Start of Available data
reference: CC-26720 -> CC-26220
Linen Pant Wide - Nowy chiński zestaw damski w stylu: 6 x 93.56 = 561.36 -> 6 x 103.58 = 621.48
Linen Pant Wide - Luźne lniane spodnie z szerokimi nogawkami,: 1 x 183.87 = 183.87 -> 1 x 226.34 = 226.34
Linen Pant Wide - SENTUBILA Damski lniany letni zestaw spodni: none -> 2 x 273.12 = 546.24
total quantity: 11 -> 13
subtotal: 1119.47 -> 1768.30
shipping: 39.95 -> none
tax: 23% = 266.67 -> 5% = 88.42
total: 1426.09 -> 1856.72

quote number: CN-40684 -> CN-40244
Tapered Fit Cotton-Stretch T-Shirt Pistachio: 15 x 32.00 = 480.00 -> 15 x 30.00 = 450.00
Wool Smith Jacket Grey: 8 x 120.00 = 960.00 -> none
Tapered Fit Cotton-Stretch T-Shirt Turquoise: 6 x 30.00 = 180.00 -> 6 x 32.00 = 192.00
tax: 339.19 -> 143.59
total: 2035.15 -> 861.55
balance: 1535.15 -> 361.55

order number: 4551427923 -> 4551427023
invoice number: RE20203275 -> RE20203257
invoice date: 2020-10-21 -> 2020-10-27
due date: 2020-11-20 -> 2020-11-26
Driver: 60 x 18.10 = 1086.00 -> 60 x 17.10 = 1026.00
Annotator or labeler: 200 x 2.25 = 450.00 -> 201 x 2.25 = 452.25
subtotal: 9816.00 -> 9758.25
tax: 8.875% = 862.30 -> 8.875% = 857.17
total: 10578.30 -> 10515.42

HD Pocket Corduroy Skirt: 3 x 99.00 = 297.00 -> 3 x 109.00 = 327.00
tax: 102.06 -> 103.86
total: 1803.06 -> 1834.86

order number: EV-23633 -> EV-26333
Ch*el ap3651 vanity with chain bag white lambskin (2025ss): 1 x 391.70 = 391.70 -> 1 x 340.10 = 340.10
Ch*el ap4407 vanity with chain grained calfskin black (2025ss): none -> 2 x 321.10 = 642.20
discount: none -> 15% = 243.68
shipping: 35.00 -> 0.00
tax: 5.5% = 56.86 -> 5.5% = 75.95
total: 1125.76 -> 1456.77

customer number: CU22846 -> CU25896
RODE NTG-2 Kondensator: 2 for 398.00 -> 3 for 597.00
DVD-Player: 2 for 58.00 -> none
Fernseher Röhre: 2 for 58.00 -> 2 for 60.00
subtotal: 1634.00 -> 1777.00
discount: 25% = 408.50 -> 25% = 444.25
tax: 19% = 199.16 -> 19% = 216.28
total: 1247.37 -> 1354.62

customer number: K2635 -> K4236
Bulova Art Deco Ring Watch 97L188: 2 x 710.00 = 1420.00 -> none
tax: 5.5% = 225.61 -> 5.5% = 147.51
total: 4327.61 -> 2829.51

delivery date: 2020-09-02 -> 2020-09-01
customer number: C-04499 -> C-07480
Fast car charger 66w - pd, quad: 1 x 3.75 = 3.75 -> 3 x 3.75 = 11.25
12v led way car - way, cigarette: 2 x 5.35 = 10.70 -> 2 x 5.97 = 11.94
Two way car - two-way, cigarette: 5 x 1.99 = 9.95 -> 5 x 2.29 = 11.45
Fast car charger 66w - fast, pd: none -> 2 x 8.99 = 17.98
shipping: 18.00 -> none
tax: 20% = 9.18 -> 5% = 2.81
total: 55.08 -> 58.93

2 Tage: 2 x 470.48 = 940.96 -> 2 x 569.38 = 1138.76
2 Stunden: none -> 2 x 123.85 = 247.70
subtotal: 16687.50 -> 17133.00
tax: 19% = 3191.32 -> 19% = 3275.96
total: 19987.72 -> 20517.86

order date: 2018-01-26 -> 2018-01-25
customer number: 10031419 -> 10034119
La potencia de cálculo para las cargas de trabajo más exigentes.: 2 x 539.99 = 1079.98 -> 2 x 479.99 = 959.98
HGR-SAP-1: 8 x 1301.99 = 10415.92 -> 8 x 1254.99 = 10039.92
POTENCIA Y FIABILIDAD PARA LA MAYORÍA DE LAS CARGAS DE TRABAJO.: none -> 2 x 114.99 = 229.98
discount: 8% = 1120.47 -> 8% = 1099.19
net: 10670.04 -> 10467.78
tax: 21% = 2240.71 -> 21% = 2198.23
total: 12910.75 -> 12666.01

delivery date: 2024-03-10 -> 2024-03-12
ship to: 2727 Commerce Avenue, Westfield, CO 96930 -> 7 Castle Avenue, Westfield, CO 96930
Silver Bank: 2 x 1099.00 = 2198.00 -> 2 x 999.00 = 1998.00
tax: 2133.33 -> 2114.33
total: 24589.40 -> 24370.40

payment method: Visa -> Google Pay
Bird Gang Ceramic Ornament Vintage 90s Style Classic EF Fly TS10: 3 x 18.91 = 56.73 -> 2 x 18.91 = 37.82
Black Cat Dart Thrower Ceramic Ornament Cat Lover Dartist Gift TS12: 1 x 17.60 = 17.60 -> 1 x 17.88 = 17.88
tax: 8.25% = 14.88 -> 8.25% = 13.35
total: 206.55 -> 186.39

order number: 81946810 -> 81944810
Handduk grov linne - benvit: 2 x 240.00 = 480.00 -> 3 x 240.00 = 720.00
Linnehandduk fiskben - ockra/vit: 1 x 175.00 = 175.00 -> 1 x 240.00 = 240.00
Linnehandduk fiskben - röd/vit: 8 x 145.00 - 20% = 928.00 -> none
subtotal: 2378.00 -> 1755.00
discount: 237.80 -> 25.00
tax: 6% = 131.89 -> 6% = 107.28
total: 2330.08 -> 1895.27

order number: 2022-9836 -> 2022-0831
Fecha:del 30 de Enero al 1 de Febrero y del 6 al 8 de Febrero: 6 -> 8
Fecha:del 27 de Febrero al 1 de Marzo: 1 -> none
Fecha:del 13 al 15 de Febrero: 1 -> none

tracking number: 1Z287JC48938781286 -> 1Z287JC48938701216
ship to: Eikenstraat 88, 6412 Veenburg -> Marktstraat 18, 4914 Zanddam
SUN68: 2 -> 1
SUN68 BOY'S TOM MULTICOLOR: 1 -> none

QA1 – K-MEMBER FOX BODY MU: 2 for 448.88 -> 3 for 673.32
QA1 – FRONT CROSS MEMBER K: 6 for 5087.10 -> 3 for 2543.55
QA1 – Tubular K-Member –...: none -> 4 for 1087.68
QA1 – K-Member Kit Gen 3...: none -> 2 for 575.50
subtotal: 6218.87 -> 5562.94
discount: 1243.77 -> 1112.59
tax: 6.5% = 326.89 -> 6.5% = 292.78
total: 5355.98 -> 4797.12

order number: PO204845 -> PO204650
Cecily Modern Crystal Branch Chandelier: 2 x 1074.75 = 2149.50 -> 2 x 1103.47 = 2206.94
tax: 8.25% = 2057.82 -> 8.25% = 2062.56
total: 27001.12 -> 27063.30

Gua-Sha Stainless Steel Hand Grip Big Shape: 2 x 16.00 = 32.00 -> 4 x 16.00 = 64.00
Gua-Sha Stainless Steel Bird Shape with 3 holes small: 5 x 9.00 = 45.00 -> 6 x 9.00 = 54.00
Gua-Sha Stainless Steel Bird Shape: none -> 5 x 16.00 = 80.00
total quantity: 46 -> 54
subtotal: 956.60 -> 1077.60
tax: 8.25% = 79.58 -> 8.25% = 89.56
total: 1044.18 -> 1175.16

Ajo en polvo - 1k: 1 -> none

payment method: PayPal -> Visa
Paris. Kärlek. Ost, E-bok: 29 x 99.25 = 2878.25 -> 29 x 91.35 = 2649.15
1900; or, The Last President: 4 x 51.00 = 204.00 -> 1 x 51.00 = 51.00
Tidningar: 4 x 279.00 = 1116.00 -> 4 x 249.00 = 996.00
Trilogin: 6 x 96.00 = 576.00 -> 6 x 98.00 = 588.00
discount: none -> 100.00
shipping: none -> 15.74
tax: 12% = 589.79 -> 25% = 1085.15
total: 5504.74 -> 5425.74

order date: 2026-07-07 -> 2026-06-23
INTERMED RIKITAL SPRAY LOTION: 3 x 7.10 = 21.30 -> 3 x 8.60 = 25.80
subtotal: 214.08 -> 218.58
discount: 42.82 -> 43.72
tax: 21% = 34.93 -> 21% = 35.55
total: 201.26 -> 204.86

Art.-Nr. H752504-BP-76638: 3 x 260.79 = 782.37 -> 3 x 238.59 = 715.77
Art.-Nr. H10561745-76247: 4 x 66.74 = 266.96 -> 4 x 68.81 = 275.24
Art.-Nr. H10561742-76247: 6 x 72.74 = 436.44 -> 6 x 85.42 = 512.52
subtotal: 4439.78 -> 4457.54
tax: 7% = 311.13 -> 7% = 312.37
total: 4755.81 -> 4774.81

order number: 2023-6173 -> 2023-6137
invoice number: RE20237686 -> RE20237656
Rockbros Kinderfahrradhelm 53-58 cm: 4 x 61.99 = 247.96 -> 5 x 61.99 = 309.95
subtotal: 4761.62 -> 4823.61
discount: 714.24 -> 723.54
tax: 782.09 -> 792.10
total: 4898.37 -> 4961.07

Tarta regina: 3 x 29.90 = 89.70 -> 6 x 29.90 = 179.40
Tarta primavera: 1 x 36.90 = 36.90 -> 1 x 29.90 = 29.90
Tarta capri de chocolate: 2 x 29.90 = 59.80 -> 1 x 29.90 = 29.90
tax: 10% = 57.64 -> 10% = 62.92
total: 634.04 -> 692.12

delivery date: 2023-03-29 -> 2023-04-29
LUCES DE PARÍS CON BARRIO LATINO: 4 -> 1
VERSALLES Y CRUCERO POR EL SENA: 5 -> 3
End of Available data
» Problem statement
Copy out each line in the preceding records that contains "invoice".

» Response box
invoice number: RE20203275 -> RE20203257
invoice date: 2020-10-21 -> 2020-10-27
invoice number: RE20237686 -> RE20237656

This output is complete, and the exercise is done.